== ENTRIES SUPPLIED

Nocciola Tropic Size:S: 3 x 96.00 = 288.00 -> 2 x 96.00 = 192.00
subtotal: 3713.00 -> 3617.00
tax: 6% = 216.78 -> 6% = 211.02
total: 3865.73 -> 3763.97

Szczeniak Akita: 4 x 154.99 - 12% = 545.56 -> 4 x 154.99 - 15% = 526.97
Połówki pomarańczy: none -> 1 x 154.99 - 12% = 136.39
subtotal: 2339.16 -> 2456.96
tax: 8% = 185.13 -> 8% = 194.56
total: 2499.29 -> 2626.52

====
== ENTRIES SUPPLIED

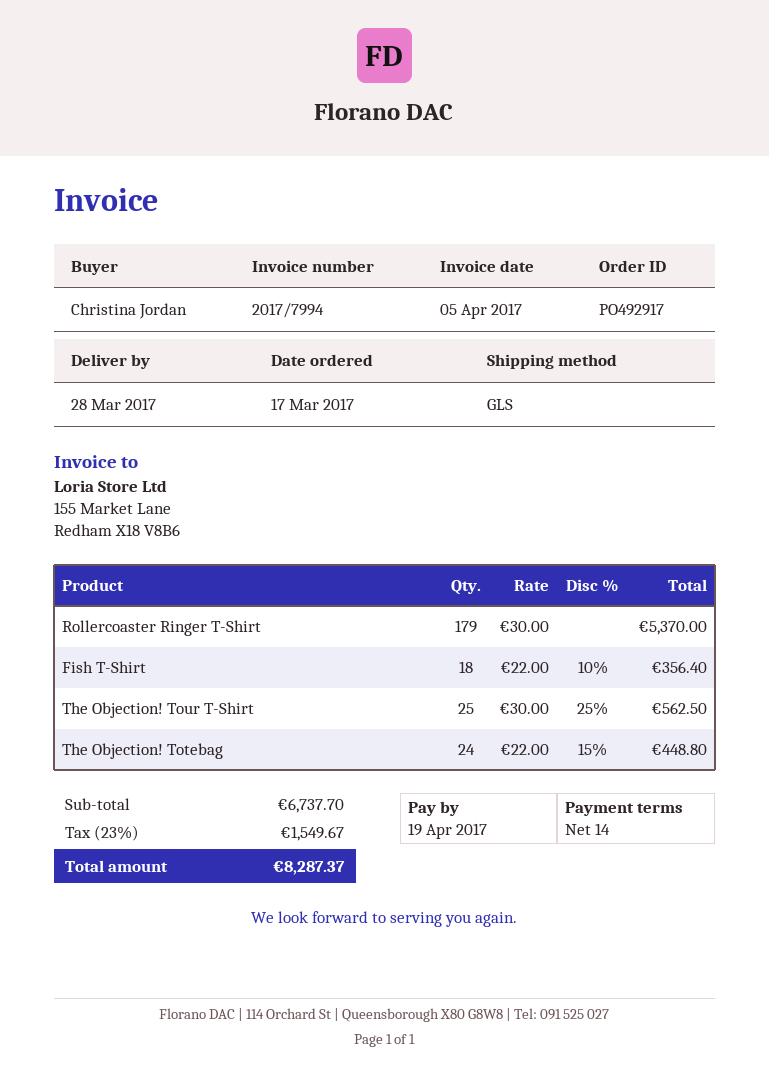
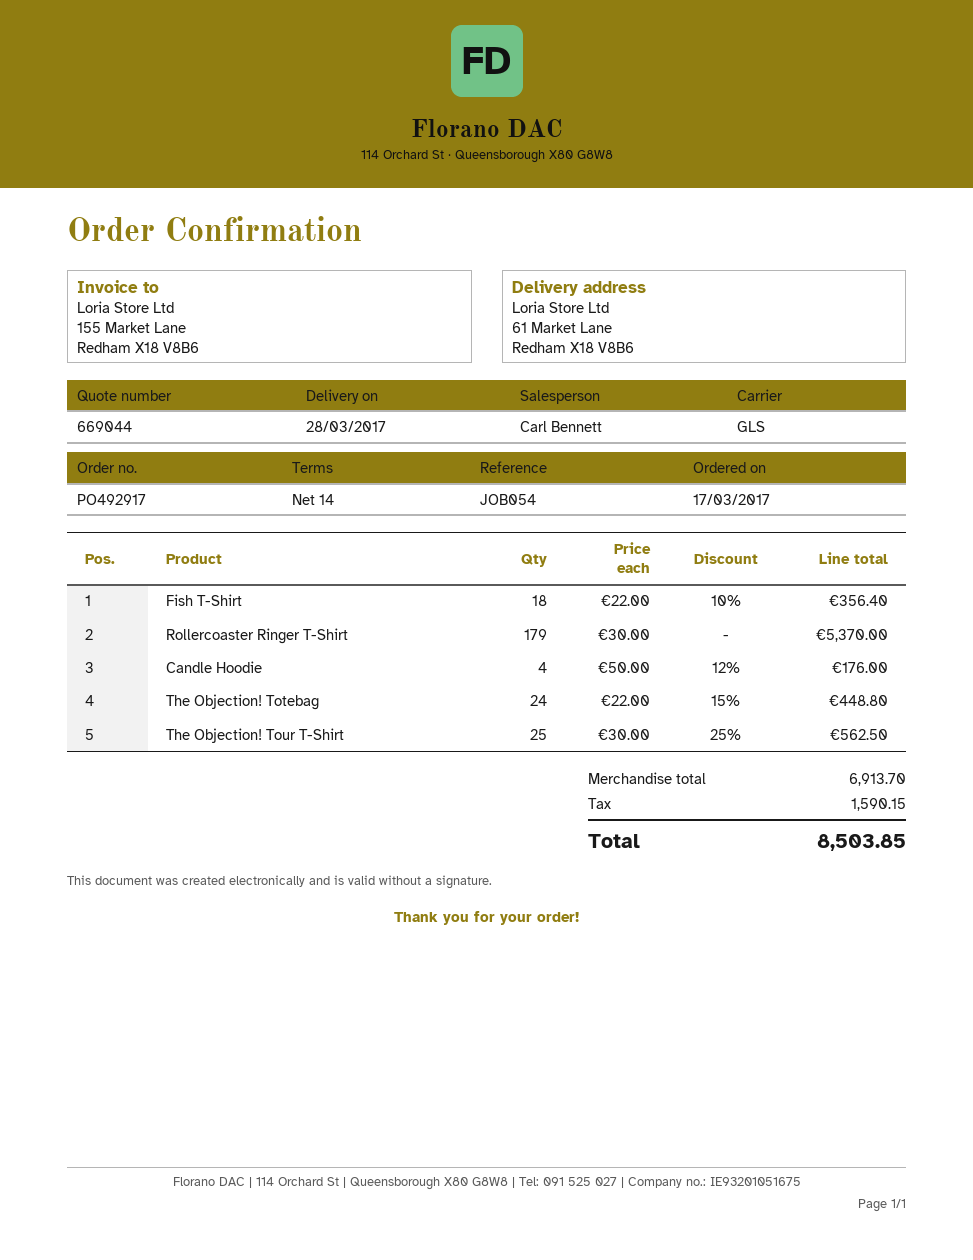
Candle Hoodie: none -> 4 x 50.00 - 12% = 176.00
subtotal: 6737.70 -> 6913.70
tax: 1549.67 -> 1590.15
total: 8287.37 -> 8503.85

====

● **WHAT YOU HAVE TO DO**
Taking the listing above as the source, transcribe only the lines starting at the line with "subtotal: 6737.70 -> 6913.70" and going through the line with "total: 8287.37 -> 8503.85", unaltered and with both ends included.

● **EXERCISE RESPONSE**
subtotal: 6737.70 -> 6913.70
tax: 1549.67 -> 1590.15
total: 8287.37 -> 8503.85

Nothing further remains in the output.